Yorkville, as the Investment Manager of Cornell and Angelo as the Portfolio Manager of Cornell and Managing Member of Yorkville, may be deemed to have a beneficial ownership in the aforementioned Shares.
 
(c) Except as follows, none of the Reporting Persons has effected, within the last 60 days, any transactions involving the Shares.
 
(d) No person other than the Reporting Persons are known to have the right to receive or the power to direct the receipt of dividends from, or the proceeds from the sale of, the shares of Common Stock issuable to Cornell.

(e) Not applicable.


 
ITEM 6. CONTRACTS, ARRANGEMENTS, UNDERSTANDINGS OR RELATIONSHIPS WITH RESPECT TO SECURITIES OF THE ISSUER

As described in Item 4 above, in connection with the issuance of the Note, on July 24, 2006, the Issuer and the Noteholders entered into the Securities Purchase Agreement and the Registration Right Agreement, a copy of which is referenced as Exhibits 1 and 2 hereto, respectively (which incorporates by reference Exhibits 4.1 and 4.2 to the Current Report on Form 8-K filed by the Issuer on July 25, 2006) and the Issuer issued to Cornell the Note and the Warrants (which incorporates by reference Exhibits 4.2 and 4.3 and to the Current Report on Form 8-K filed by the Issuer on July 25, 2006) a copy of which is referenced as Exhibits 3 through 5 hereto.

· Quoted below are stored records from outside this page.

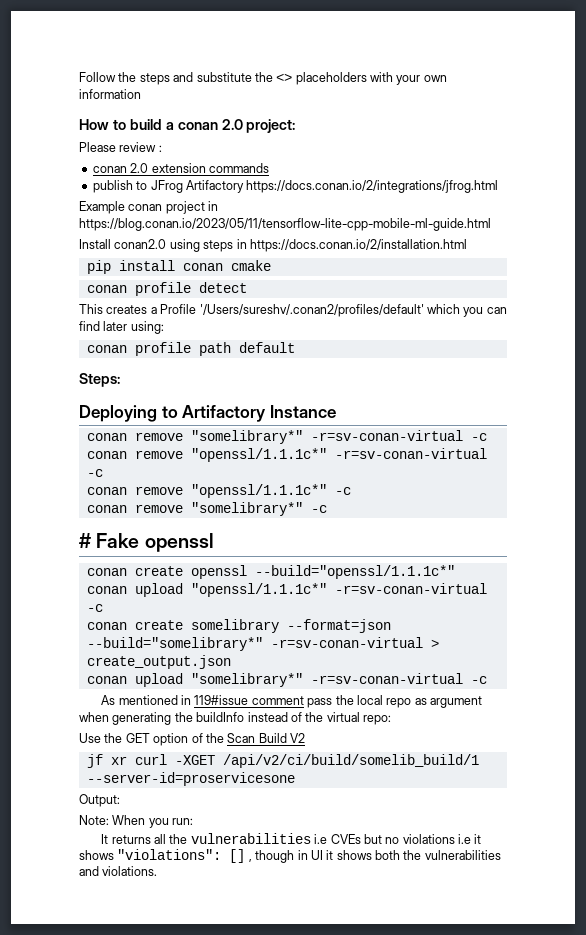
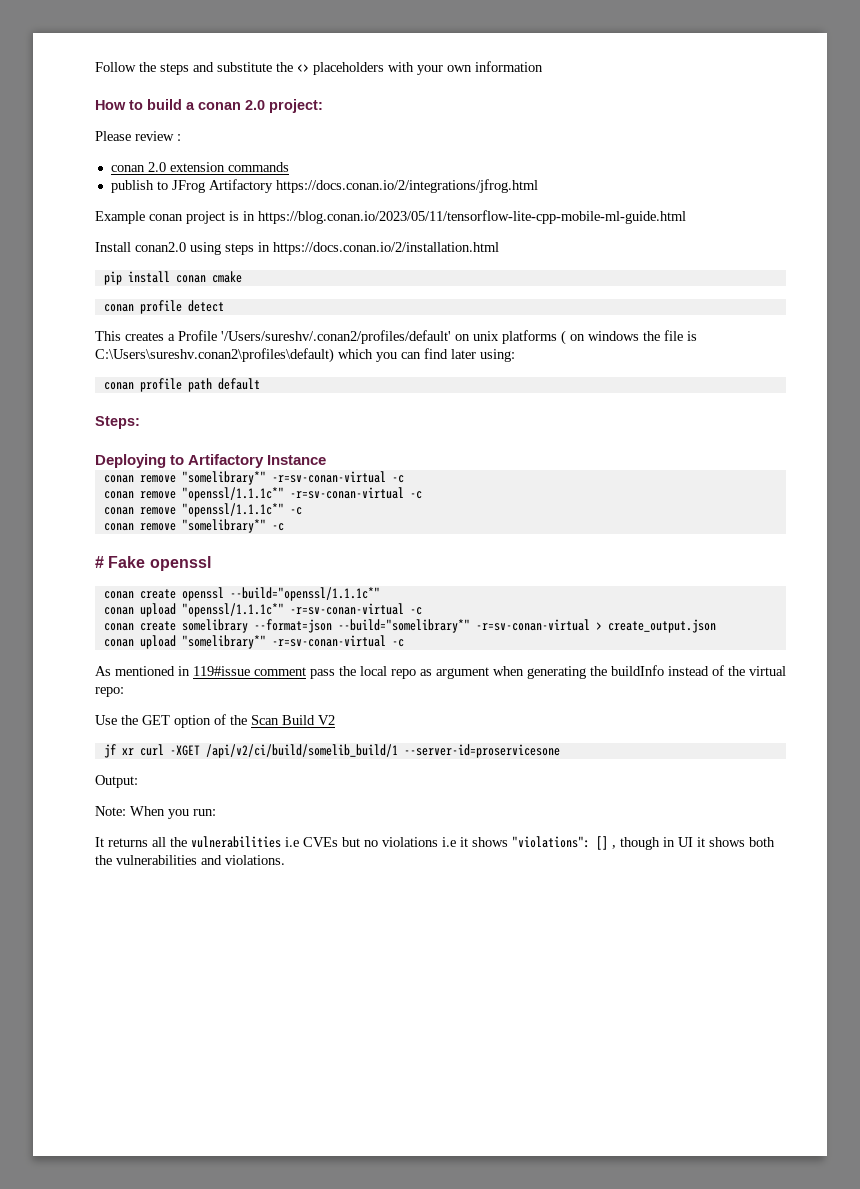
- Example conan project in https://blog.conan.io/2023/05/11/tensorflow-lite-cpp-mobile-ml-guide.html
+ Example conan project is in https://blog.conan.io/2023/05/11/tensorflow-lite-cpp-mobile-ml-guide.html
- This creates a Profile '/Users/sureshv/.conan2/profiles/default' which you can find later using:
+ This creates a Profile '/Users/sureshv/.conan2/profiles/default' on unix platforms ( on windows the file is C:\Users\sureshv.conan2\profiles\default) which you can find later using:

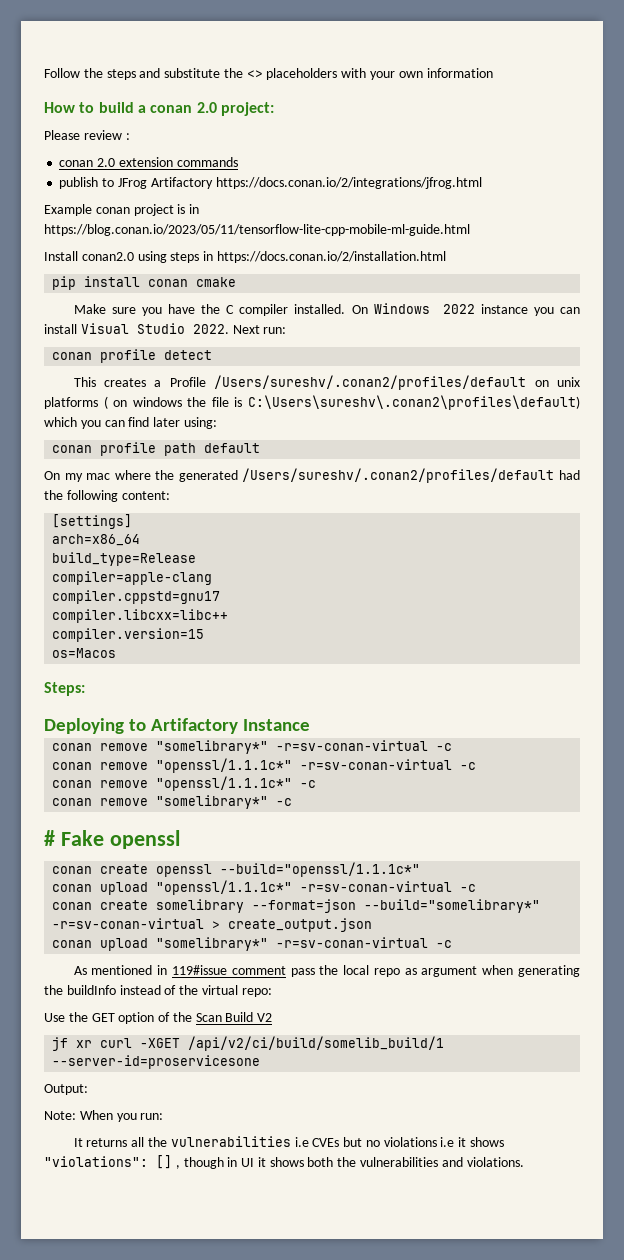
+ Make sure you have the C compiler installed. On Windows 2022 instance you can install Visual Studio 2022. Next run:
- This creates a Profile '/Users/sureshv/.conan2/profiles/default' on unix platforms ( on windows the file is C:\Users\sureshv.conan2\profiles\default) which you can find later using:
+ This creates a Profile /Users/sureshv/.conan2/profiles/default on unix platforms ( on windows the file is C:\Users\sureshv\.conan2\profiles\default) which you can find later using:
+ On my mac where the generated /Users/sureshv/.conan2/profiles/default had the following content:
+ [settings]
+ arch=x86_64
+ build_type=Release
+ compiler=apple-clang
+ compiler.cppstd=gnu17
+ compiler.libcxx=libc++
+ compiler.version=15
+ os=Macos

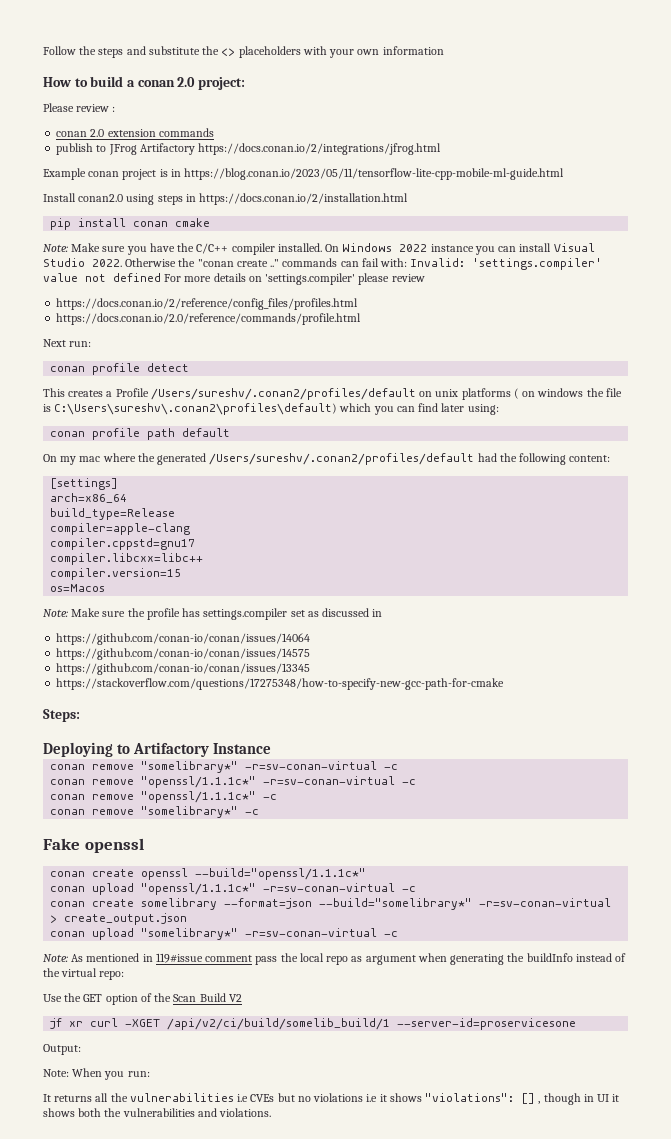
- Make sure you have the C compiler installed.
+ Note: Make sure you have the C/C++ compiler installed.
- On Windows 2022 instance you can install Visual Studio 2022. Next run:
+ On Windows 2022 instance you can install Visual Studio 2022. Otherwise the "conan create .." commands can fail with: Invalid: 'settings.compiler' value not defined For more details on 'settings.compiler' please review
+ https://docs.conan.io/2/reference/config_files/profiles.html
+ https://docs.conan.io/2.0/reference/commands/profile.html
+ Next run:
+ Note: Make sure the profile has settings.compiler set as discussed in
+ https://github.com/conan-io/conan/issues/14064
+ https://github.com/conan-io/conan/issues/14575
+ https://github.com/conan-io/conan/issues/13345
+ https://stackoverflow.com/questions/17275348/how-to-specify-new-gcc-path-for-cmake
- # Fake openssl
+ Fake openssl
- As mentioned in 119#issue comment pass the local repo as argument when generating the buildInfo instead of the virtual repo:
+ Note: As mentioned in 119#issue comment pass the local repo as argument when generating the buildInfo instead of the virtual repo:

As described in Item 4 above, on January 19, 2007, Cornell delivered the Event of Default Redemption Notice to the Issuer, a copy of which is attached as Exhibit 6 hereto.

As described in Item 4, above, on July 11, 2007, the Restructuring Noteholders filed the Involuntary Petition with the United States Bankruptcy Court for the District of Delaware, a copy of which is attached hereto as Exhibit 7

Pursuant to Rule 13d-1(k) promulgated under the Exchange Act, the Reporting Persons have entered into an agreement with respect to the joint filing of this statement, and any amendment or amendments hereto, which is referenced as Appendix II hereto.

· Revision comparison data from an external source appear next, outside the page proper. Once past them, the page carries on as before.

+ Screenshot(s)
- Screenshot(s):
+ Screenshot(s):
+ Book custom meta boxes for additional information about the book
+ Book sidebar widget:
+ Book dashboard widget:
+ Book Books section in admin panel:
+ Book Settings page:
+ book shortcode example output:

Except as otherwise set forth herein, the Reporting Persons do not have any contract, arrangement, understanding or relationship with any person with respect to securities of the Issuer.

ITEM 7. MATERIAL TO BE FILED AS EXHIBITS

The following documents are filed as appendices and exhibits:

Appendix I: Joint Filing Agreement


EXHIBITS

1. Securities Purchase Agreement, dated July 24, 2006, by and among Earth Biofuels, Inc., Cornell and certain other parties thereto (incorporated by reference to Exhibit 4.1 to the Current Report on Form 8-K filed by Earth Biofuels, Inc. on July 25, 2006).

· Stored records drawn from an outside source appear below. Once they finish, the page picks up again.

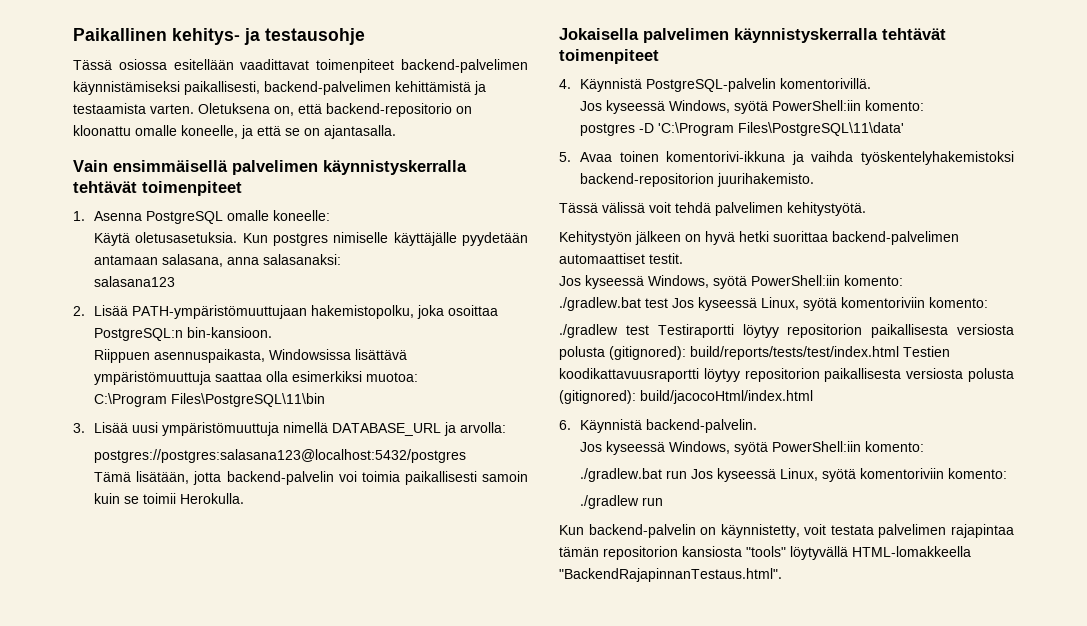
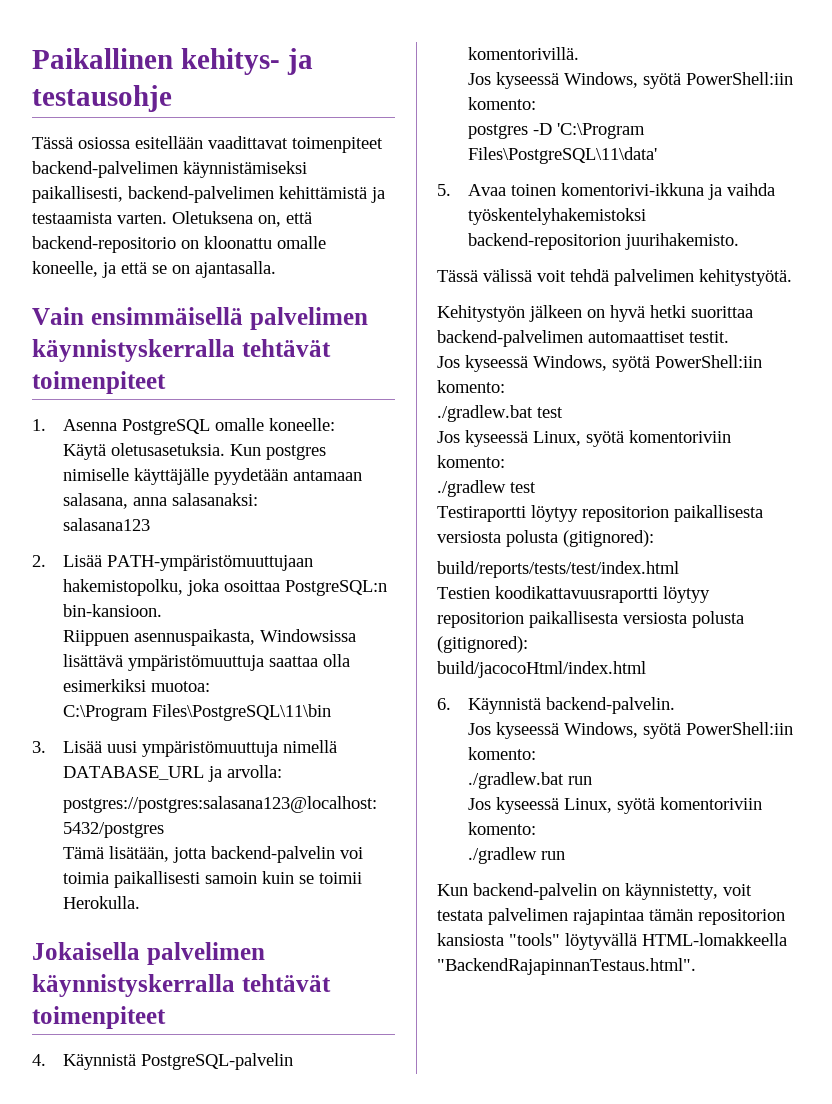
- ./gradlew.bat test Jos kyseessä Linux, syötä komentoriviin komento:
+ ./gradlew.bat test
+ Jos kyseessä Linux, syötä komentoriviin komento:
- ./gradlew test Testiraportti löytyy repositorion paikallisesta versiosta polusta (gitignored): build/reports/tests/test/index.html Testien koodikattavuusraportti löytyy repositorion paikallisesta versiosta polusta (gitignored): build/jacocoHtml/index.html
+ ./gradlew test
+ Testiraportti löytyy repositorion paikallisesta versiosta polusta (gitignored):
+ build/reports/tests/test/index.html
+ Testien koodikattavuusraportti löytyy repositorion paikallisesta versiosta polusta (gitignored):
+ build/jacocoHtml/index.html
- ./gradlew.bat run Jos kyseessä Linux, syötä komentoriviin komento:
+ ./gradlew.bat run
+ Jos kyseessä Linux, syötä komentoriviin komento:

2. Registration Rights Agreement, dated July 24, 2006, by and among Earth Biofuels, Inc., Cornell and certain other parties thereto (incorporated by reference to Exhibit 4.2 to the Current Report on Form 8-K filed by Earth Biofuels, Inc. on July 25, 2006).

3. 8% Senior Convertible Note, dated July 24, 2006, issued to Cornell. (incorporated by reference to Exhibit 4.3 to the Current Report on Form 8-K filed by Earth Biofuels, Inc. on July 25, 2006).

4. Series A Warrant to Purchase Common Stock, dated July 24, 2006, issued to Cornell (incorporated by reference to Exhibit 4.4 to the Current Report on Form 8-K filed by Earth Biofuels, Inc. on July 25, 2006).


 
5. Series B Warrant to Purchase Common Stock, dated July 24, 2006, issued to Cornell. (incorporated by reference to Exhibit 4.4 to the Current Report on Form 8-K filed by Earth Biofuels, Inc. on July 25, 2006).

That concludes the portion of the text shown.